Apa perbedaan antara oven dek dan oven putar?

Berita

Apa perbedaan antara oven dek dan oven putar?

Shanghai Jingyao Industrial Co., Ltd. adalah perusahaan teknologi tinggi modern yang berdedikasi pada penelitian dan pengembangan, produksi, dan penjualan produk mesin makanan. Melalui komitmennya terhadap keunggulan, perusahaan ini telah menjadi pemasok terkemuka peralatan pengolahan makanan yang inovatif dan berkualitas tinggi. Di antara berbagai produknya, perusahaan menawarkan berbagai jenis oven, termasuk oven dek dan oven putar yang sangat penting untuk operasi pembuatan roti komersial.

asd (1)
asd (2)

Dalam industri pembuatan roti komersial, pemilihan oven memainkan peran penting dalam menentukan kualitas dan konsistensi produk akhir. Oven secara umum dapat dibagi menjadi tiga jenis utama: oven rak, oven dek, dan oven konveksi. Setiap jenis memiliki karakteristik dan keunggulan uniknya sendiri serta memenuhi kebutuhan pembuatan roti yang berbeda.
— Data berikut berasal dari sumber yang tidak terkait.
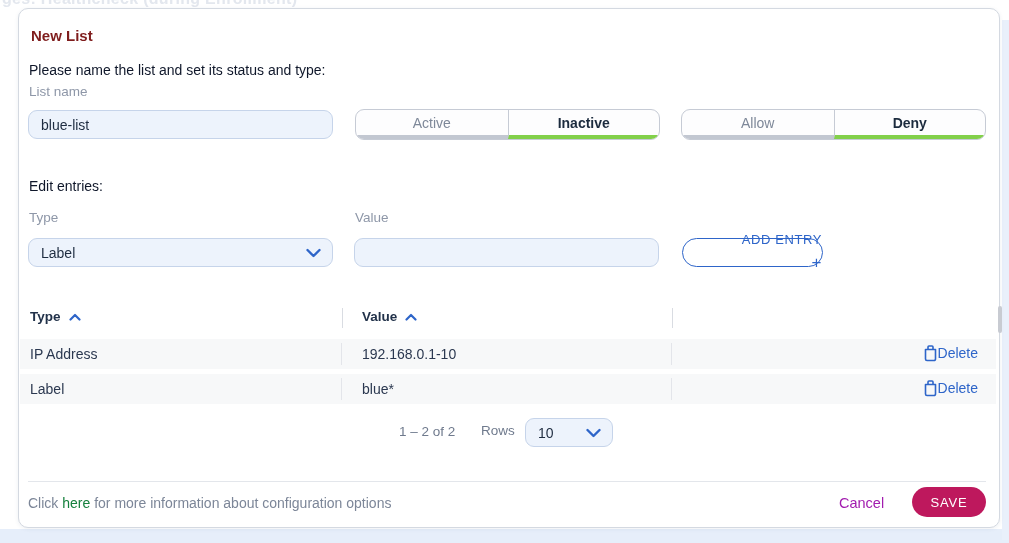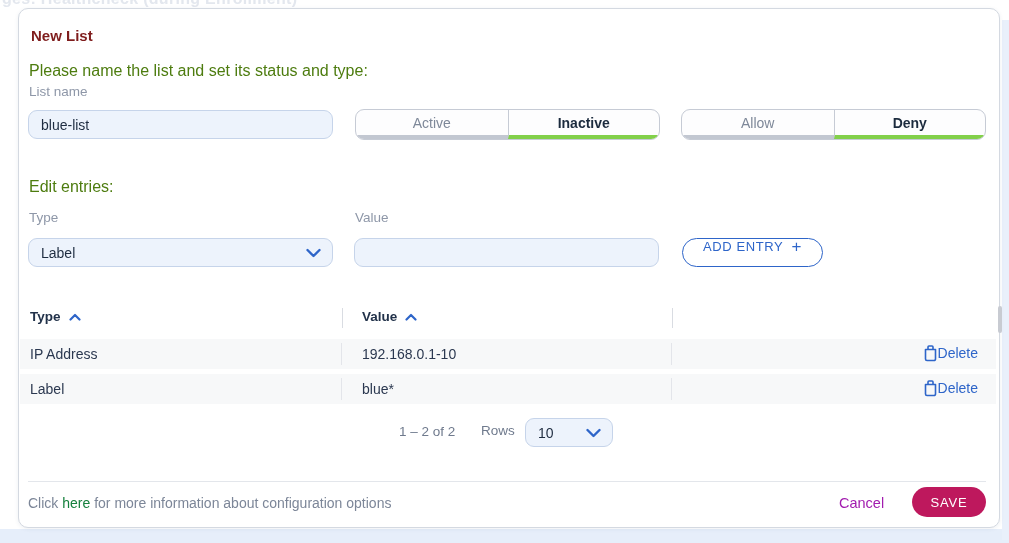--- a/index.html
+++ b/index.html
@@ -19,7 +19,7 @@
 
   .dlg-title { position:absolute; left:12px; top:18px; font-size:15px; font-weight:700;
     color:#7f1d1d; }
-  .dlg-intro { position:absolute; left:10px; top:53px; font-size:16px; color:#4d7c0f; }
+  .dlg-intro { position:absolute; left:10px; top:53px; font-size:14px; color:#0f172a; }
   .field-label { position:absolute; font-size:13.5px; color:#8e97a8; }
   .lbl-listname { left:10px; top:75px; }
   .lbl-type { left:10px; top:201px; }

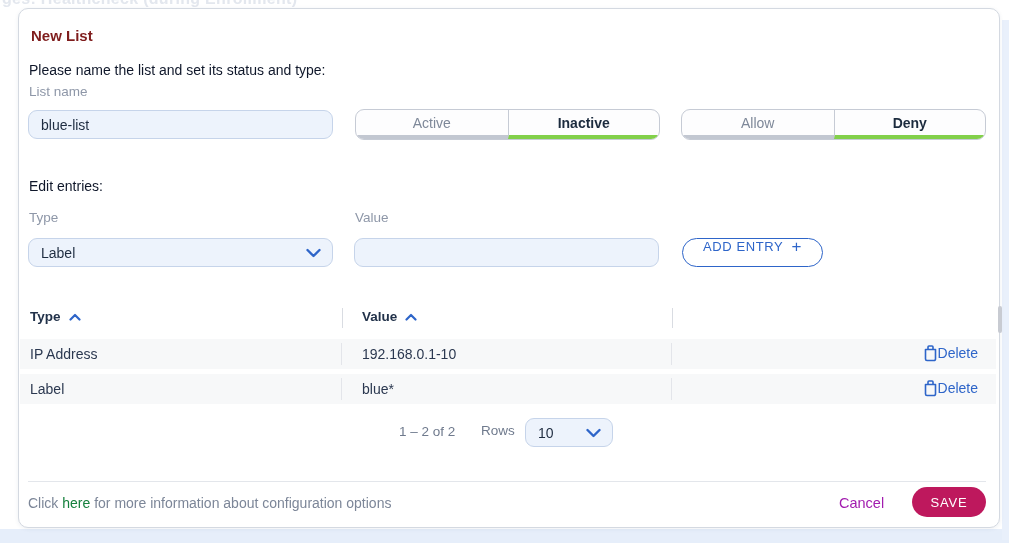--- a/index.html
+++ b/index.html
@@ -52,8 +52,8 @@
   .btn-add { position:absolute; left:663px; top:229px; width:141px; height:29px;
     border:1px solid #2e65c9; border-radius:15px; background:#ffffff;
     color:#2e65c9; font-size:13px; letter-spacing:.6px; display:flex;
-    align-items:flex-start; justify-content:center; gap:8px; cursor:pointer;
-    font-family:"Liberation Sans","DejaVu Sans",sans-serif; }
+    align-items:flex-end; justify-content:center; gap:8px; cursor:pointer;
+    font-family:"Liberation Sans","DejaVu Sans",sans-serif;flex-direction:column; }
   .btn-add .plus { font-size:17px; font-weight:400; margin-top:-2px; }
 
   .tbl-header { position:absolute; left:1px; top:297px; width:977px; height:26px; }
Oven rak, juga dikenal sebagai oven putar, sangat cocok untuk memanggang produk yang sama dalam jumlah besar. Sistem rak putarnya memastikan pemanggangan yang merata dan ideal untuk lingkungan produksi volume tinggi.

asd (3)

Di sisi lain, oven dek merupakan pilihan populer bagi banyak toko roti komersial karena keserbagunaannya dan kontrol panas yang presisi. Tidak seperti oven rak, oven dek biasanya menggunakan alas batu, yang membantu menciptakan kerak yang renyah dan merata. Selain itu, oven ini menawarkan kontrol distribusi panas atas dan bawah yang mudah disesuaikan, memungkinkan para pembuat roti untuk mencapai tekstur dan tingkat kecokelatan yang diinginkan untuk berbagai macam makanan panggang. Hal ini membuat oven dek ideal untuk roti artisan, kue-kue, dan pizza, di mana distribusi panas yang konsisten dan merata sangat penting untuk pemanggangan yang sempurna.

asd (4)

Salah satu perbedaan utama antara oven dek dan oven putar adalah mekanisme pemanggangannya. Oven rak menggunakan sistem rak berputar untuk menggerakkan produk melalui ruang pemanggangan, sedangkan oven dek memiliki dek atau rak tetap tempat produk diletakkan untuk dipanggang. Perbedaan mendasar dalam desain ini memiliki dampak signifikan pada proses pemanggangan dan jenis produk yang dapat dipanggang secara efektif oleh masing-masing oven.

asd (5)

Selain mekanisme pemanggangan, oven dek dan oven putar juga berbeda dalam ukuran dan kapasitas. Oven putar biasanya berukuran lebih besar dan dirancang untuk menangani produksi volume tinggi, sehingga cocok untuk toko roti skala industri dan fasilitas produksi makanan. Sebaliknya, oven dek hadir dalam berbagai ukuran, dari model meja yang ringkas hingga unit bertingkat yang lebih besar untuk memenuhi beragam kebutuhan toko roti dan tempat usaha jasa makanan berukuran kecil hingga menengah.

asd (6)

Selain itu, pemilihan antara oven meja dan oven putar bergantung pada berbagai faktor, termasuk kebutuhan memanggang tertentu, kapasitas produksi, dan jenis produk yang dipanggang. Oven putar ideal untuk produksi massal produk seragam seperti roti dan kue kering, sementara oven dek menawarkan fleksibilitas dan kontrol yang lebih besar, menjadikannya ideal untuk produk roti artisanal dan khusus. Pada akhirnya, kedua jenis oven ini memainkan peran penting dalam industri pembuatan roti komersial, dan memilih oven yang tepat sangat penting untuk mencapai kualitas yang konsisten dan memenuhi kebutuhan pelanggan yang cerdas.